Client data is destroyed after 30 days if a teen doesn’t connect with a therapist, officials said.
A spokesperson for Talkspace referred questions to the Health Department.
The extent to which Teenspace is subject to state and federal laws governing student privacy in educational settings is somewhat murky, given that the contract is with the city’s Health Department, not its Education Department.
But NYCLU attorneys contend “the City cannot absolve itself of its responsibility to provide the protections inherent in federal and state laws…simply because the contract sits with DOHMH instead of DOE. The service is promoted on public school websites, and it is DOE’s responsibility to ensure that student data is protected, regardless of which City agency signs the contract.”
Parents may be more inclined to trust the platform because it has a “stamp of approval” from the school system, Edwards added.
A Health Department spokesperson didn’t specify whether the program is subject to education privacy laws, but said it’s “not a school based service.”
Teenspace has been the city’s highest-profile effort to address the ongoing youth mental health crisis.
“We are meeting people where they are with a front door to the mental health system that for too long has been too hard to find,” said Ashwin Vasan, the city’s health commissioner, in May.
Some teens have praised the program, noting it’s a way to bring mental health care to young people who may not otherwise have access.
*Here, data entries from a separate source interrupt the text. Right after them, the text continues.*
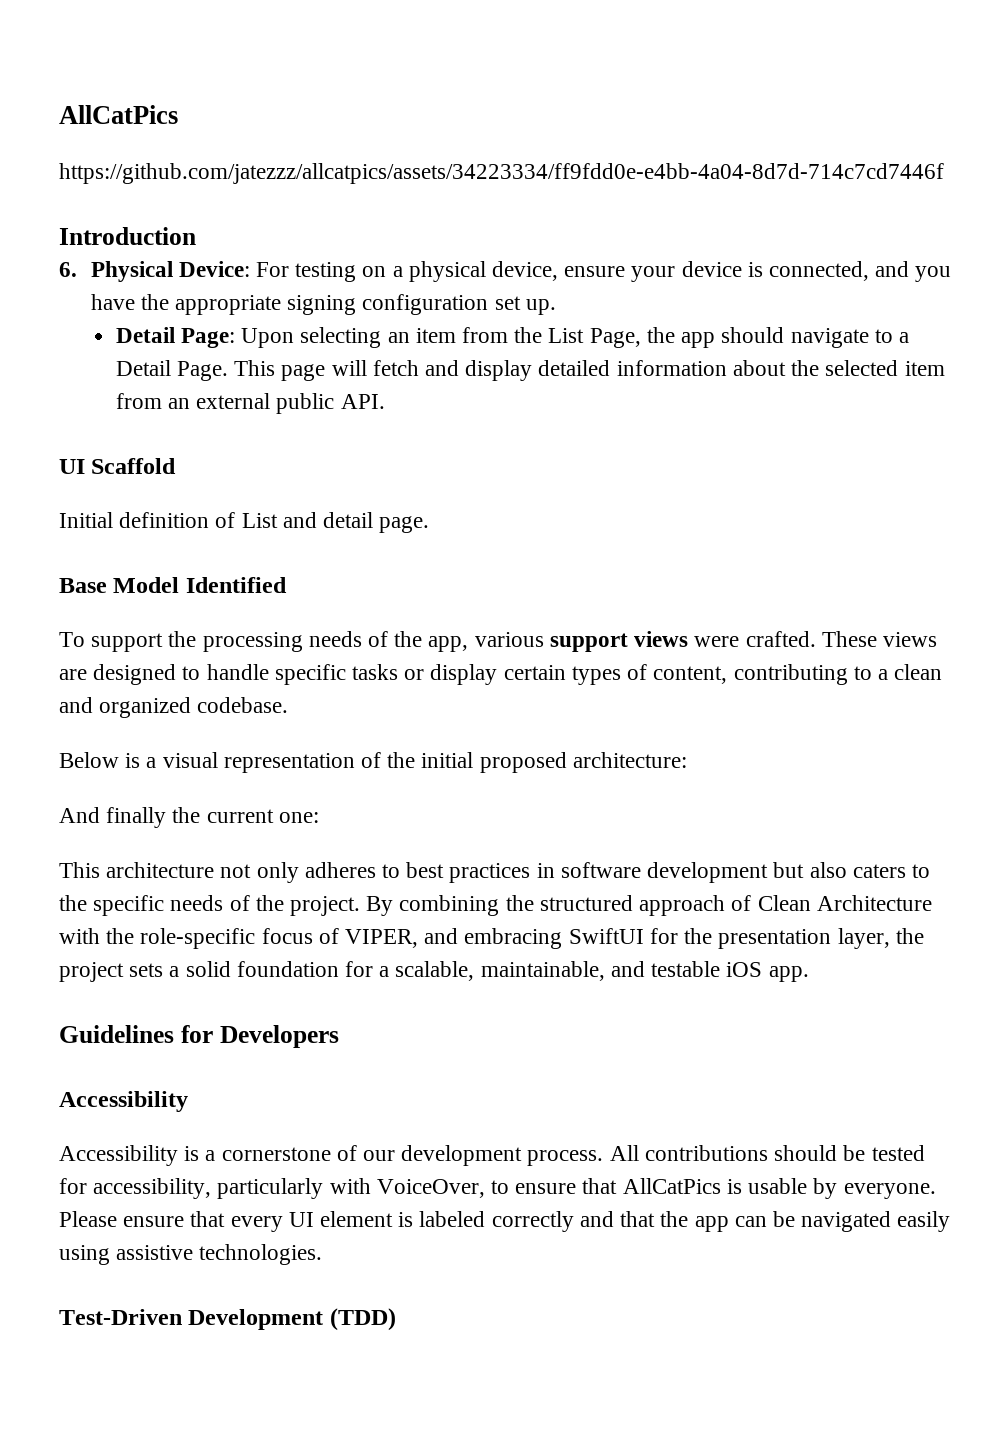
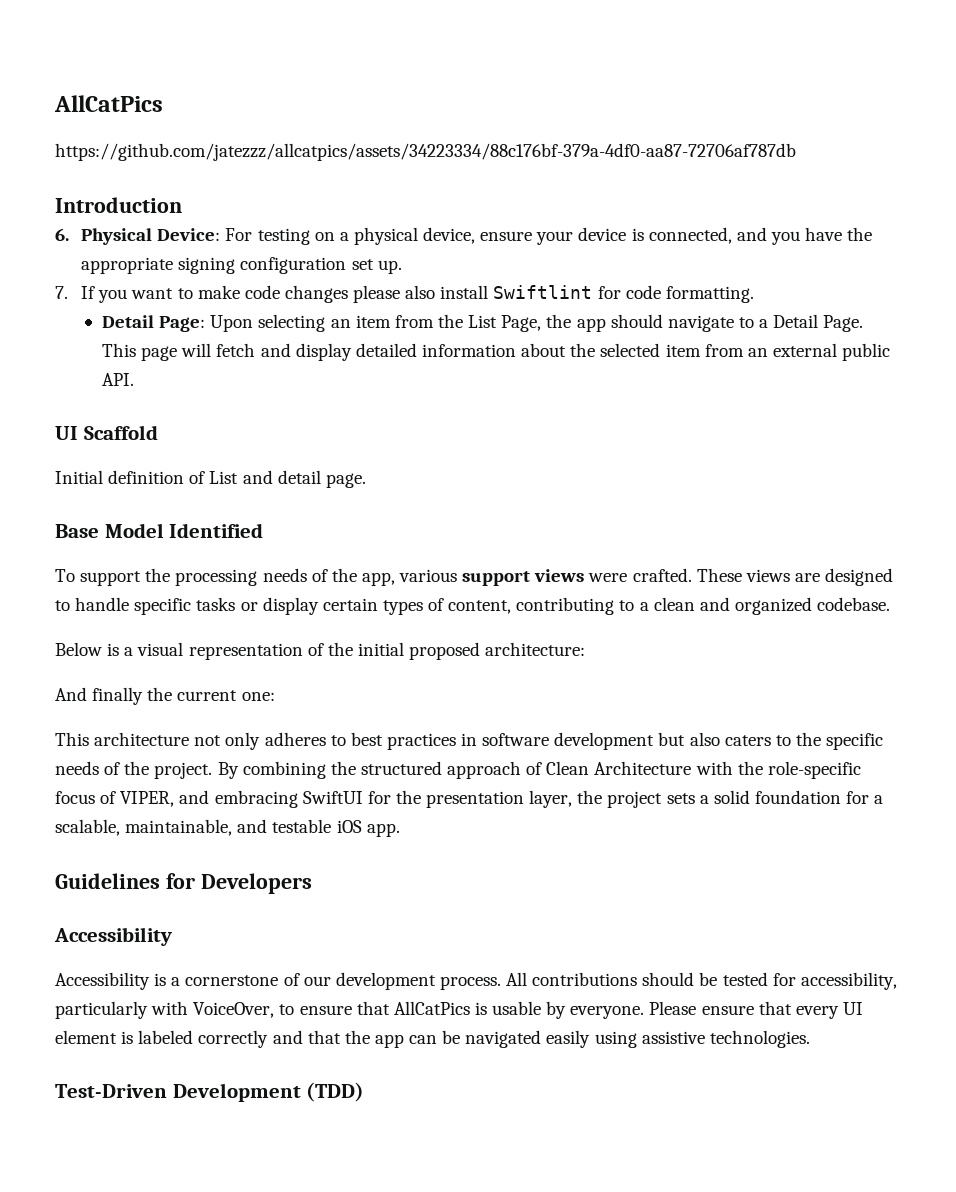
- https://github.com/jatezzz/allcatpics/assets/34223334/ff9fdd0e-e4bb-4a04-8d7d-714c7cd7446f
+ https://github.com/jatezzz/allcatpics/assets/34223334/88c176bf-379a-4df0-aa87-72706af787db
+ 7. If you want to make code changes please also install Swiftlint for code formatting.

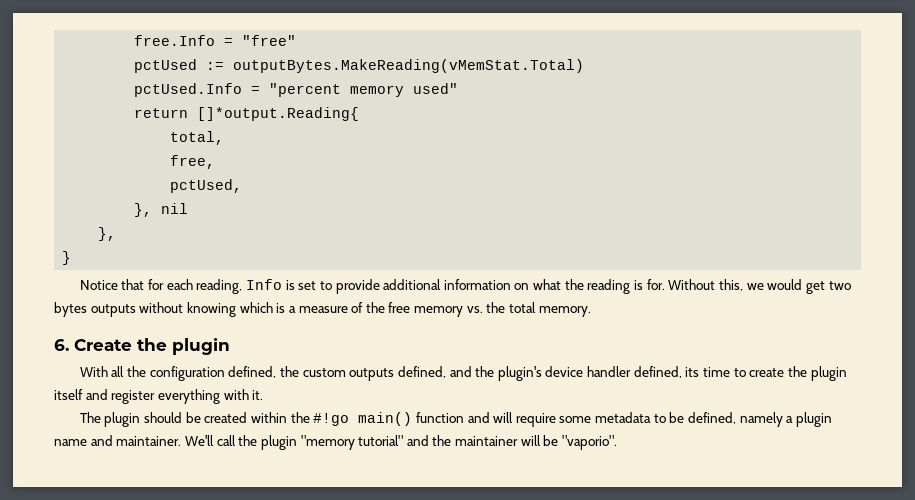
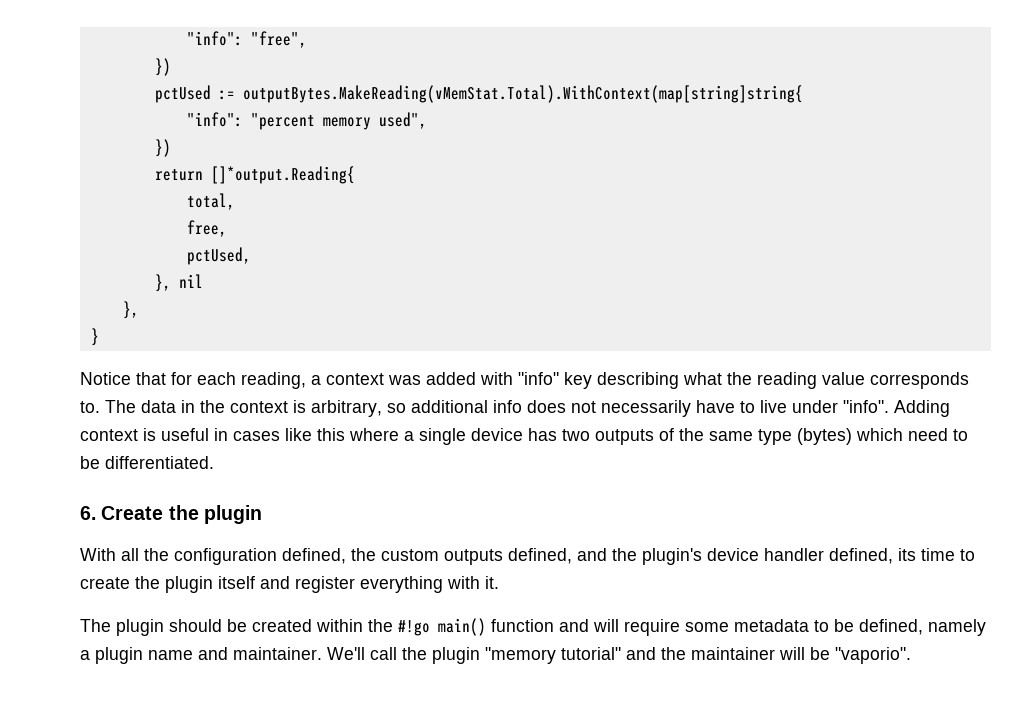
- free.Info = "free"
+ "info": "free",
+ })
- pctUsed := outputBytes.MakeReading(vMemStat.Total)
- pctUsed.Info = "percent memory used"
+ pctUsed := outputBytes.MakeReading(vMemStat.Total).WithContext(map[string]string{
+ "info": "percent memory used",
+ })
- Notice that for each reading, Info is set to provide additional information on what the reading is for. Without this, we would get two bytes outputs without knowing which is a measure of the free memory vs. the total memory.
+ Notice that for each reading, a context was added with "info" key describing what the reading value corresponds to. The data in the context is arbitrary, so additional info does not necessarily have to live under "info". Adding context is useful in cases like this where a single device has two outputs of the same type (bytes) which need to be differentiated.

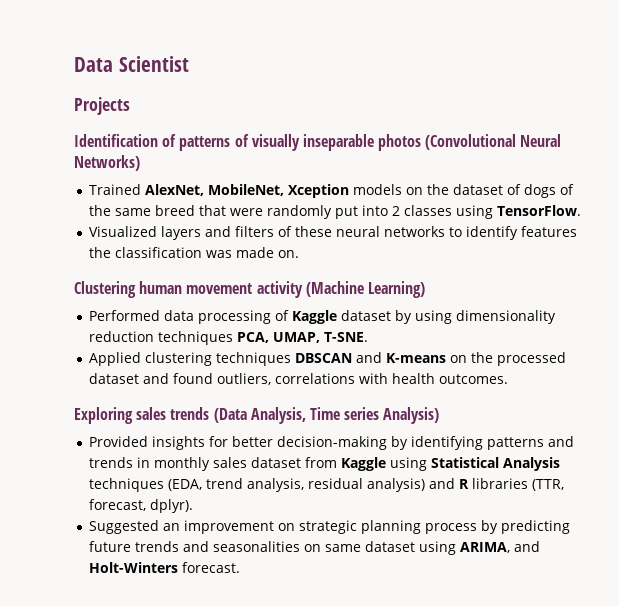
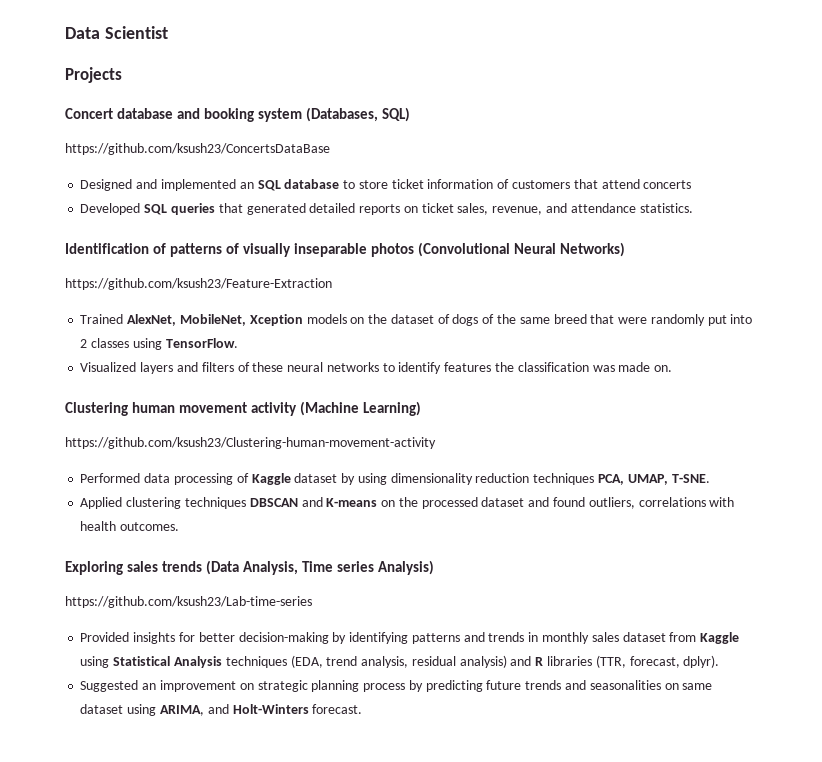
+ Concert database and booking system (Databases, SQL)
+ https://github.com/ksush23/ConcertsDataBase
+ Designed and implemented an SQL database to store ticket information of customers that attend concerts
+ Developed SQL queries that generated detailed reports on ticket sales, revenue, and attendance statistics.
+ https://github.com/ksush23/Feature-Extraction
+ https://github.com/ksush23/Clustering-human-movement-activity
+ https://github.com/ksush23/Lab-time-series

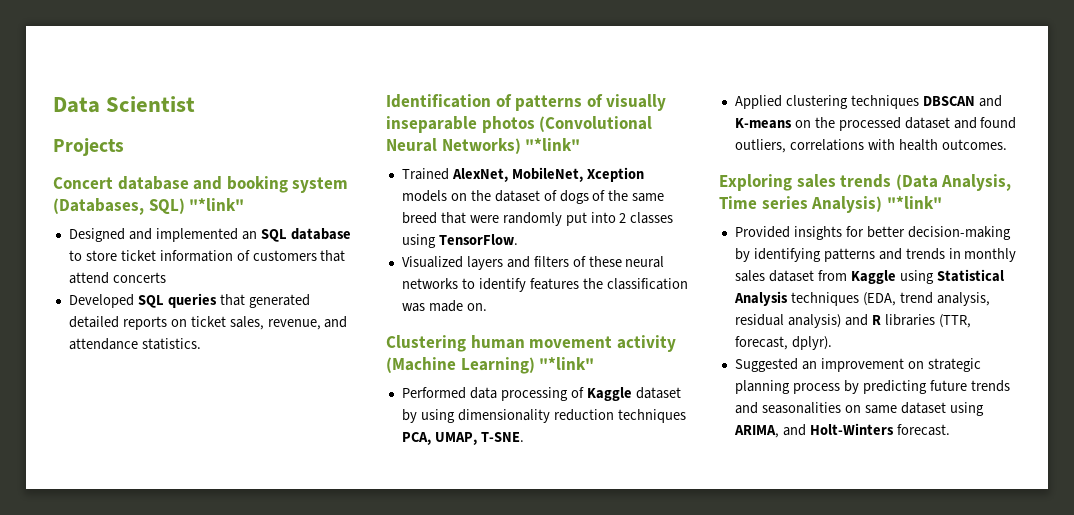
- Concert database and booking system (Databases, SQL)
- https://github.com/ksush23/ConcertsDataBase
+ Concert database and booking system (Databases, SQL) "*link"
- Identification of patterns of visually inseparable photos (Convolutional Neural Networks)
- https://github.com/ksush23/Feature-Extraction
+ Identification of patterns of visually inseparable photos (Convolutional Neural Networks) "*link"
- Clustering human movement activity (Machine Learning)
- https://github.com/ksush23/Clustering-human-movement-activity
+ Clustering human movement activity (Machine Learning) "*link"
- Exploring sales trends (Data Analysis, Time series Analysis)
- https://github.com/ksush23/Lab-time-series
+ Exploring sales trends (Data Analysis, Time series Analysis) "*link"

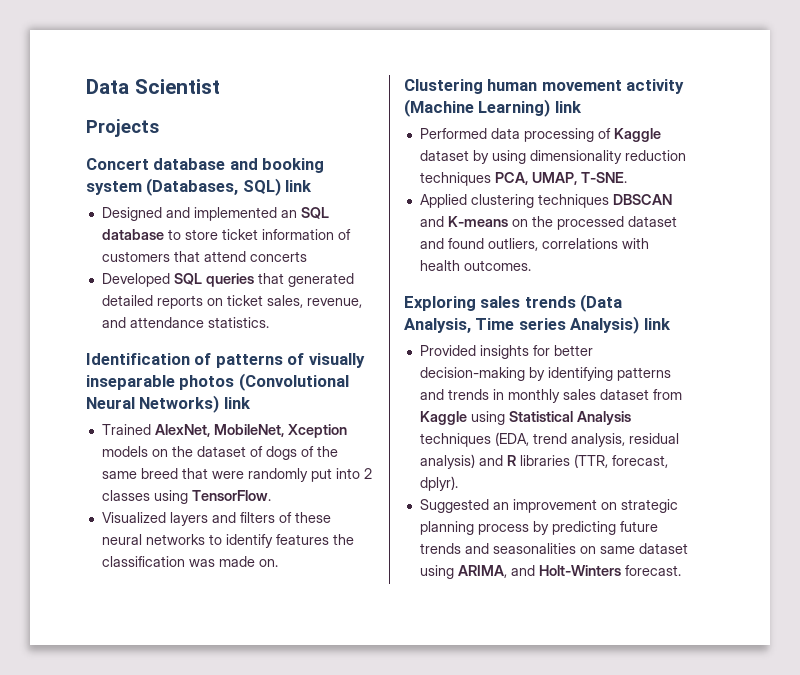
- Concert database and booking system (Databases, SQL) "*link"
+ Concert database and booking system (Databases, SQL) link
- Identification of patterns of visually inseparable photos (Convolutional Neural Networks) "*link"
+ Identification of patterns of visually inseparable photos (Convolutional Neural Networks) link
- Clustering human movement activity (Machine Learning) "*link"
+ Clustering human movement activity (Machine Learning) link
- Exploring sales trends (Data Analysis, Time series Analysis) "*link"
+ Exploring sales trends (Data Analysis, Time series Analysis) link

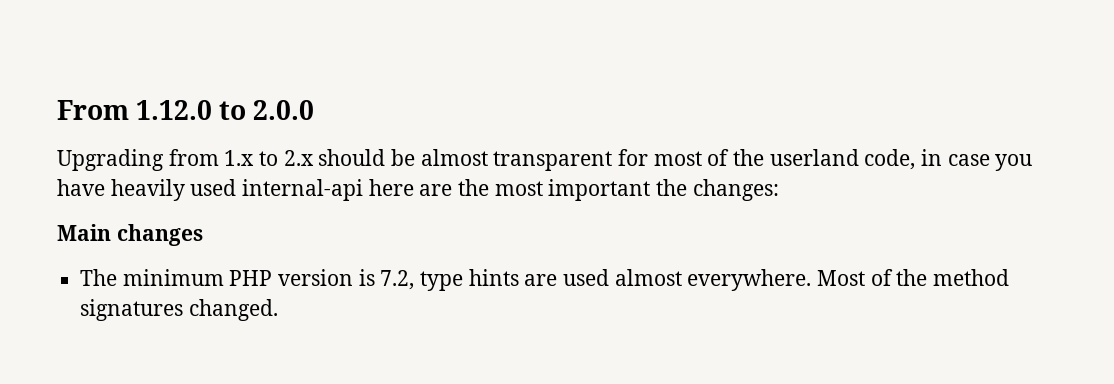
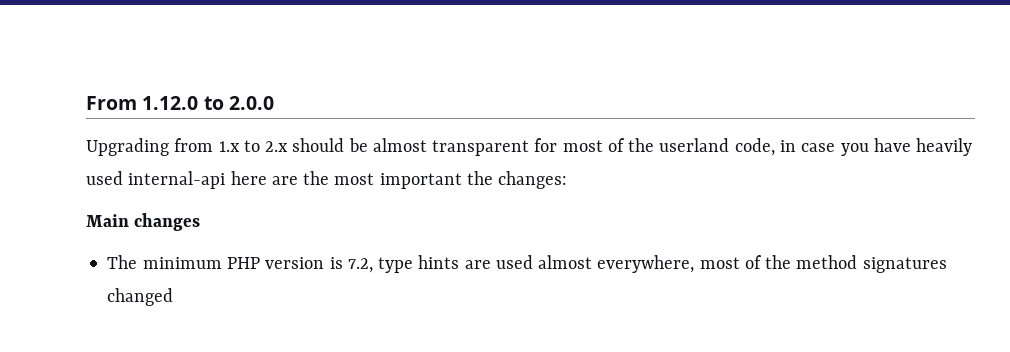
- The minimum PHP version is 7.2, type hints are used almost everywhere. Most of the method signatures changed.
+ The minimum PHP version is 7.2, type hints are used almost everywhere, most of the method signatures changed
But some mental health providers have argued it can’t replace the kind of intensive care a clinician provides, especially for kids with severe mental health challenges.
Company officials shared in May that they had helped 36 teens navigate serious incidents including reports of suicide attempts and abuse – cases they referred to child protective services, in-person therapists, or hospitals.
Talkspace CEO Jon Cohen previously told Chalkbeat the company uses an artificial intelligence algorithm to scan transcripts of therapy sessions to help identify teens at risk of suicide.
Even advocates critical of Teenspace’s privacy protections acknowledge the severe shortage of mental health providers and say teletherapy can play a role in filling the gap.
“We know you cannot find providers … there is such a need,” said Haroules. But advocates said the city can do more to ensure its vendors are meeting strict standards for data privacy, especially with such sensitive information.
“Everyone thinks, well, mental health is important for kids, these kids of services are required … when on the other side is: ‘How are they getting to it?’” said Edwards. “It doesn’t matter what the app is, there has to be a standard.”